**Task objective:**
In the records below, find every line that contains "viewBox" and list it.

(Code change snippets)

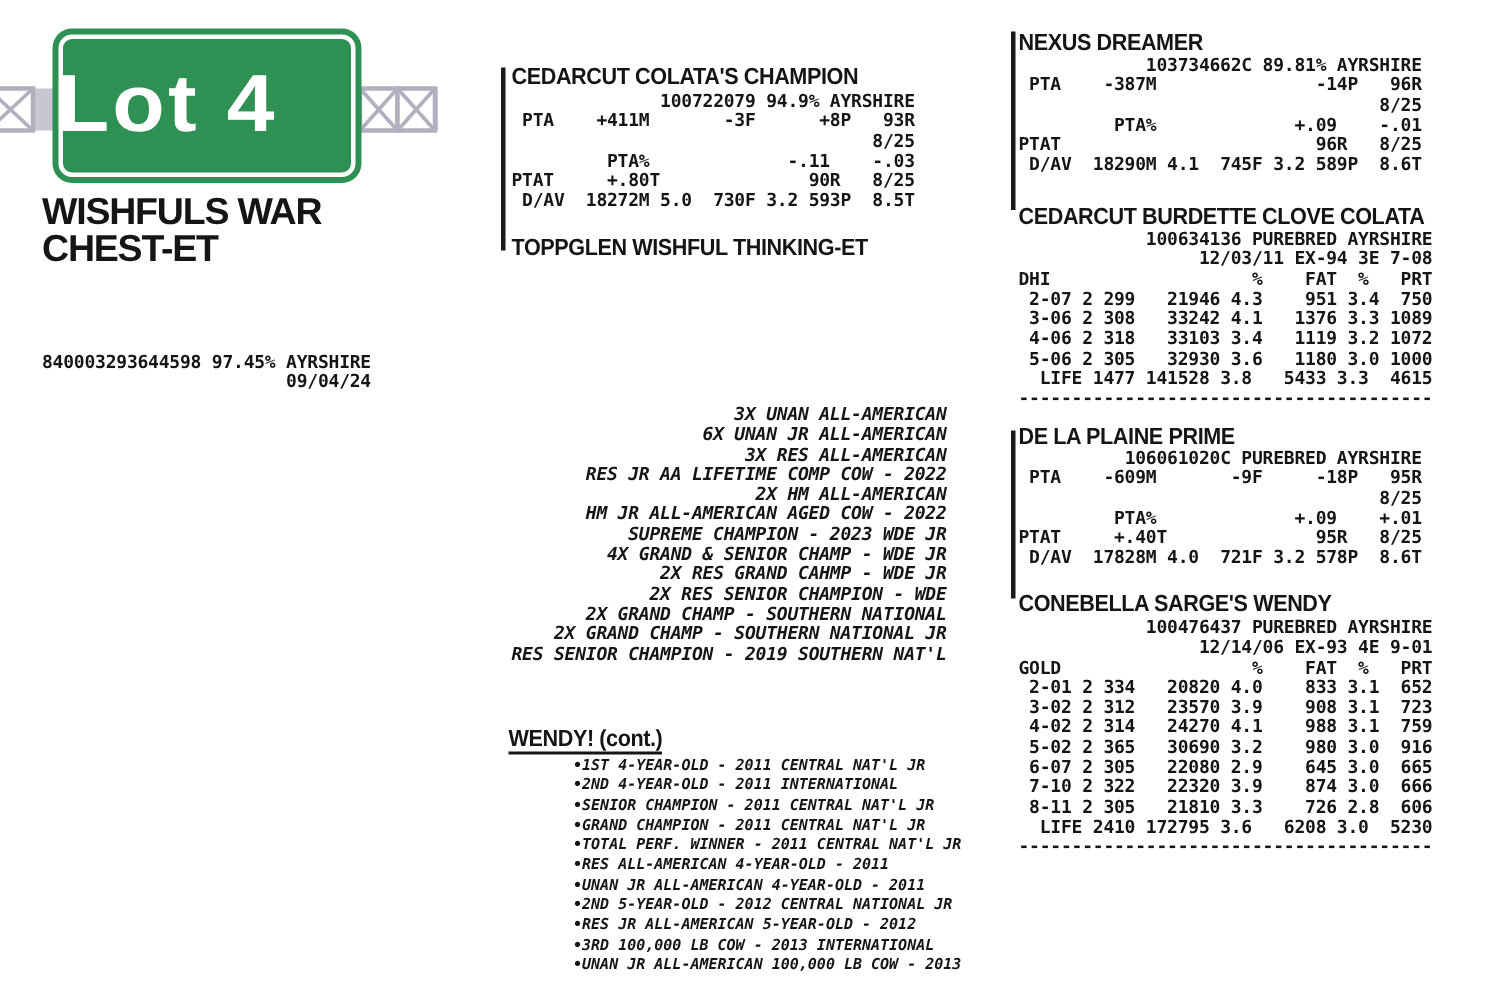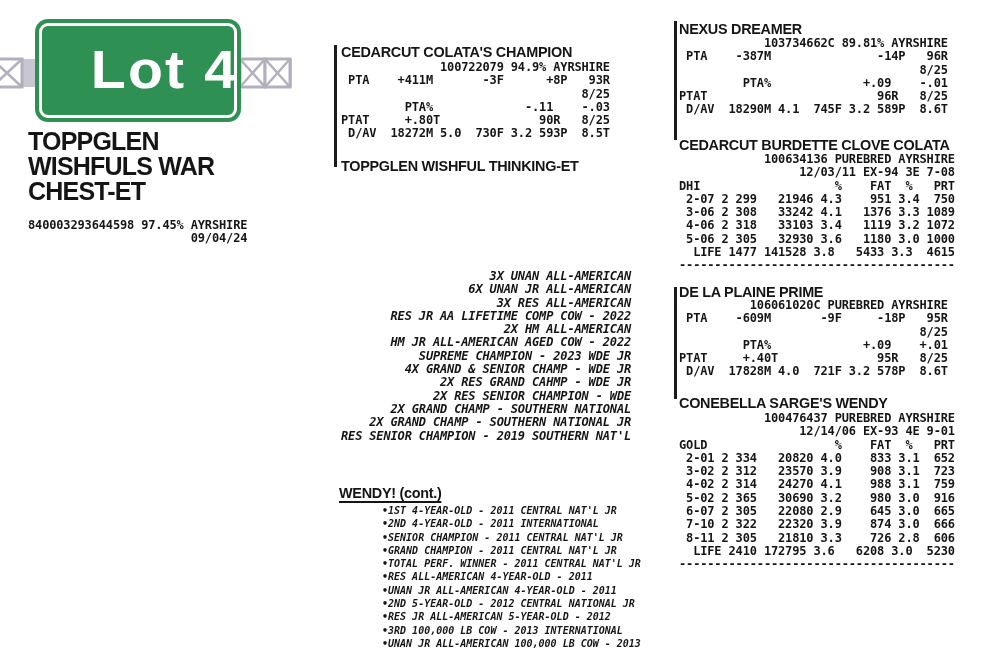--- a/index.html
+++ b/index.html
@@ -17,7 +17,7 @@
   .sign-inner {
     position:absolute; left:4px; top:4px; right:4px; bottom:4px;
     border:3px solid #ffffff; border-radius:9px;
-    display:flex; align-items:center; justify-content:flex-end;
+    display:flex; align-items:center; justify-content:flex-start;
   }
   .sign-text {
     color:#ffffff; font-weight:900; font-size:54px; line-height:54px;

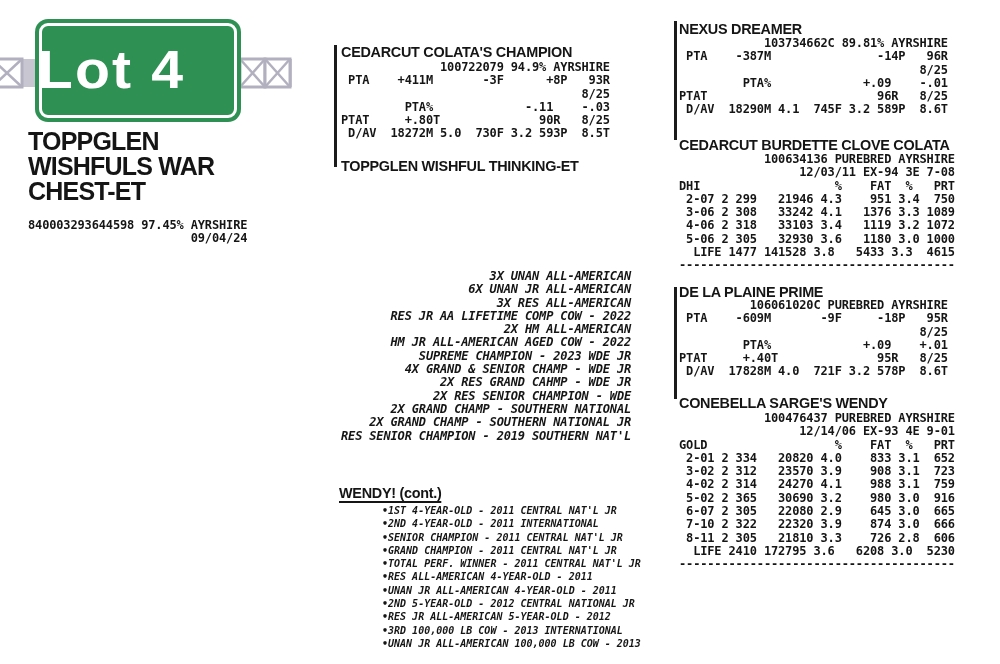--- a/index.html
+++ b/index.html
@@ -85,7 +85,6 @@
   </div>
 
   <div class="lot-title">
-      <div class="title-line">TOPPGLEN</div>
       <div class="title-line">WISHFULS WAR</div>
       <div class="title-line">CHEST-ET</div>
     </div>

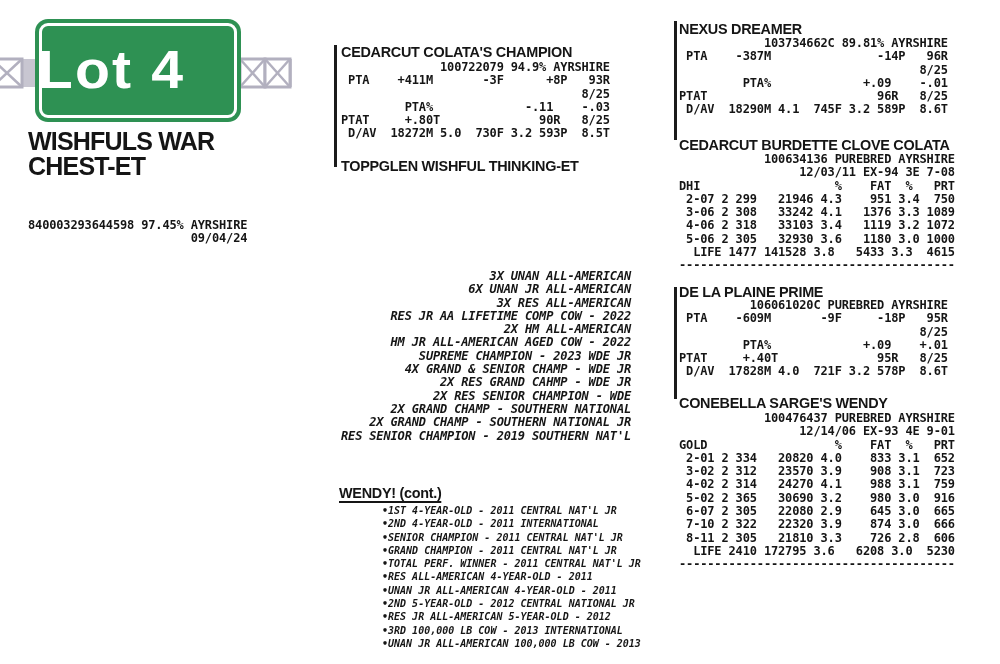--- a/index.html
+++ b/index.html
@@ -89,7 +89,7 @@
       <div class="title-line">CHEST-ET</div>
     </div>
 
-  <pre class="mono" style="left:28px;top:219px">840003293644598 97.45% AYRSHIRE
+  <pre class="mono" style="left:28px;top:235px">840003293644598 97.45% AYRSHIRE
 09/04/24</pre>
--
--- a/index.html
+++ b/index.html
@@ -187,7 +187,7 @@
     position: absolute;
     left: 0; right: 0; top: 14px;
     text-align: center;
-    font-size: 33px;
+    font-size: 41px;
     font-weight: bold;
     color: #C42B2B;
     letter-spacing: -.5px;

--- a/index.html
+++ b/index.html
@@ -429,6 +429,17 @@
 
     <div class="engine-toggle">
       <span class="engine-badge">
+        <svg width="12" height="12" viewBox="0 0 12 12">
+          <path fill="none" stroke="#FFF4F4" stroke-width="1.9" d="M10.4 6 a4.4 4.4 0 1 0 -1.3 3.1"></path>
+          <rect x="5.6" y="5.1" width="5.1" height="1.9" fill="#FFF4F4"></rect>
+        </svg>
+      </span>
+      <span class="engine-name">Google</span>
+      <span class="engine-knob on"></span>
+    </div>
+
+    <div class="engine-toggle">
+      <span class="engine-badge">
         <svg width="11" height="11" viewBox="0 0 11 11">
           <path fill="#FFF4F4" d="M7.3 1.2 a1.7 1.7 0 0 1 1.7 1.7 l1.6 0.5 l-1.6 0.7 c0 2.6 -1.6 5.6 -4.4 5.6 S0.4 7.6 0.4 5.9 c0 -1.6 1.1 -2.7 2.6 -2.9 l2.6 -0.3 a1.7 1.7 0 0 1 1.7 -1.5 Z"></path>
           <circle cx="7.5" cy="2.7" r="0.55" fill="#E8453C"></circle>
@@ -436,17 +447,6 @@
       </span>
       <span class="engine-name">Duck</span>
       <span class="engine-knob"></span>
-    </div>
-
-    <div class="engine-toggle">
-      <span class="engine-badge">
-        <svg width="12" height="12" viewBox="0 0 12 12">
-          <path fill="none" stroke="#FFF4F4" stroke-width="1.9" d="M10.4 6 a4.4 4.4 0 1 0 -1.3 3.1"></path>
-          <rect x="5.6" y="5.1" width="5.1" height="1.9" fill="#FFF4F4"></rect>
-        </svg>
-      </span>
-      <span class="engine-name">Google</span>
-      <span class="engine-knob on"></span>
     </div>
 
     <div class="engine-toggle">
---
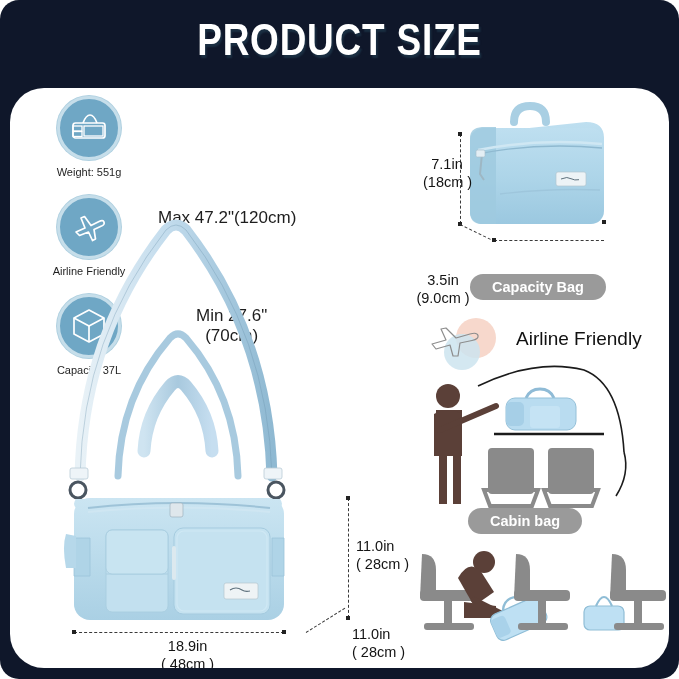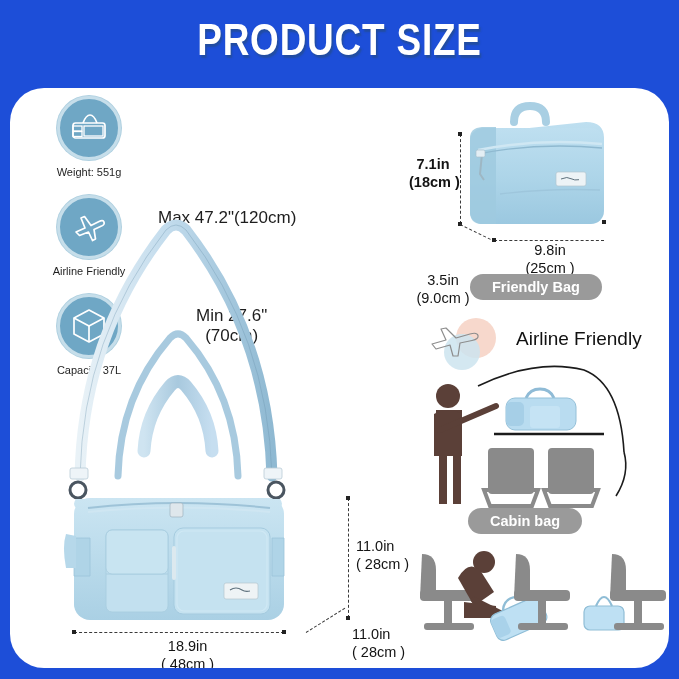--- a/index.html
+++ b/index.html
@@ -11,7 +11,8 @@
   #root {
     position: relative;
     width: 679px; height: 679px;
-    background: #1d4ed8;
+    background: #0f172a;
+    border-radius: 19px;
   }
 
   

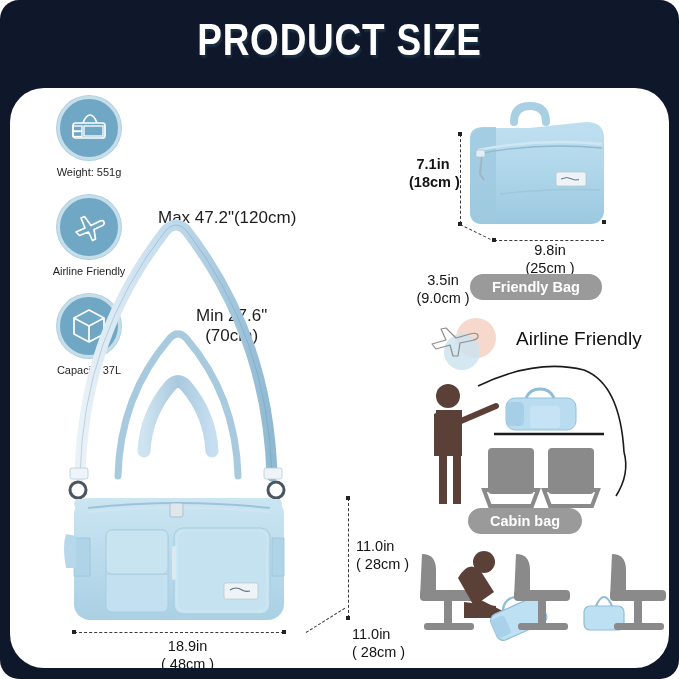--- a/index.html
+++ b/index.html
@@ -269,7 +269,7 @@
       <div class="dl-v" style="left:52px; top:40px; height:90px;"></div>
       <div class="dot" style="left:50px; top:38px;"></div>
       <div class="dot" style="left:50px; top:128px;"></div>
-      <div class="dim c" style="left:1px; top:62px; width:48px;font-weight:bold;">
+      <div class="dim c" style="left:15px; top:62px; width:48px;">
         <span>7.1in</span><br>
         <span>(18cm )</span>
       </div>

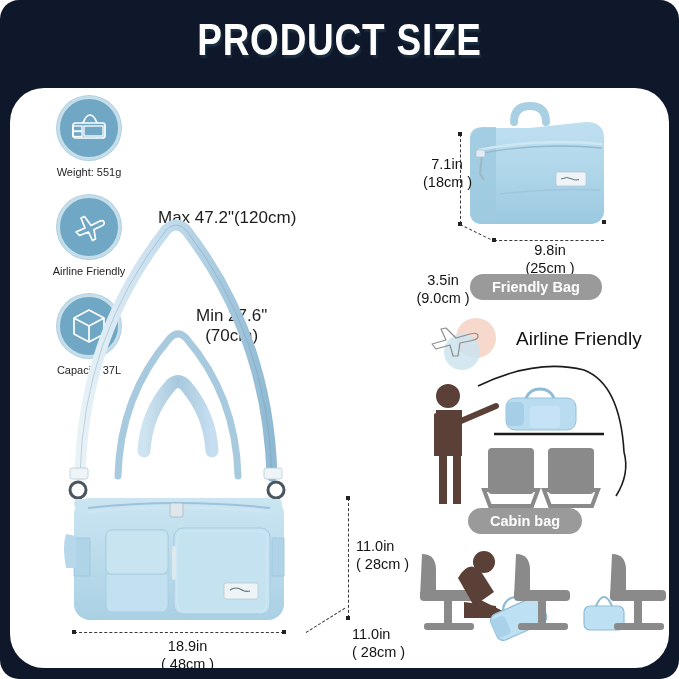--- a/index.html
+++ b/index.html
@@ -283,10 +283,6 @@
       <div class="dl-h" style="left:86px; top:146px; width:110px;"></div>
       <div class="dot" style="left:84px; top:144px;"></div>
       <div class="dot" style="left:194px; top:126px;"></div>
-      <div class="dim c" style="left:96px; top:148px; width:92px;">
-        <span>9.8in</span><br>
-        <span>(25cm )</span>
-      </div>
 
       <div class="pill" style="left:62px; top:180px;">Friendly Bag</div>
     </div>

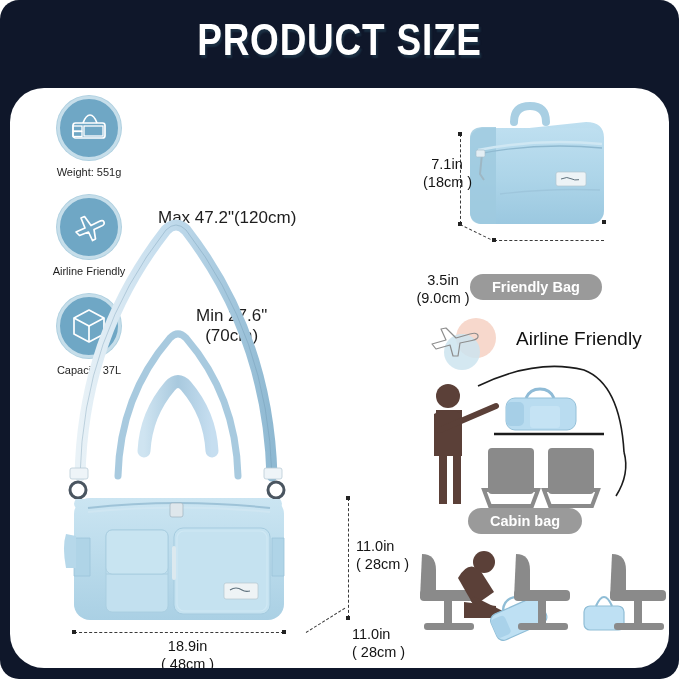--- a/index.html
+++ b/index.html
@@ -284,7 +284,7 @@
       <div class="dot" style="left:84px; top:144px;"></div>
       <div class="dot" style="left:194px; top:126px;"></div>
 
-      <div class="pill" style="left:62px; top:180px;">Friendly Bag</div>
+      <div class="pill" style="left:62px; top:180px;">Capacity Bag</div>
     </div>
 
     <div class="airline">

**Result of this exercise:**
+        <svg width="12" height="12" viewBox="0 0 12 12">
         <svg width="11" height="11" viewBox="0 0 11 11">
-        <svg width="12" height="12" viewBox="0 0 12 12">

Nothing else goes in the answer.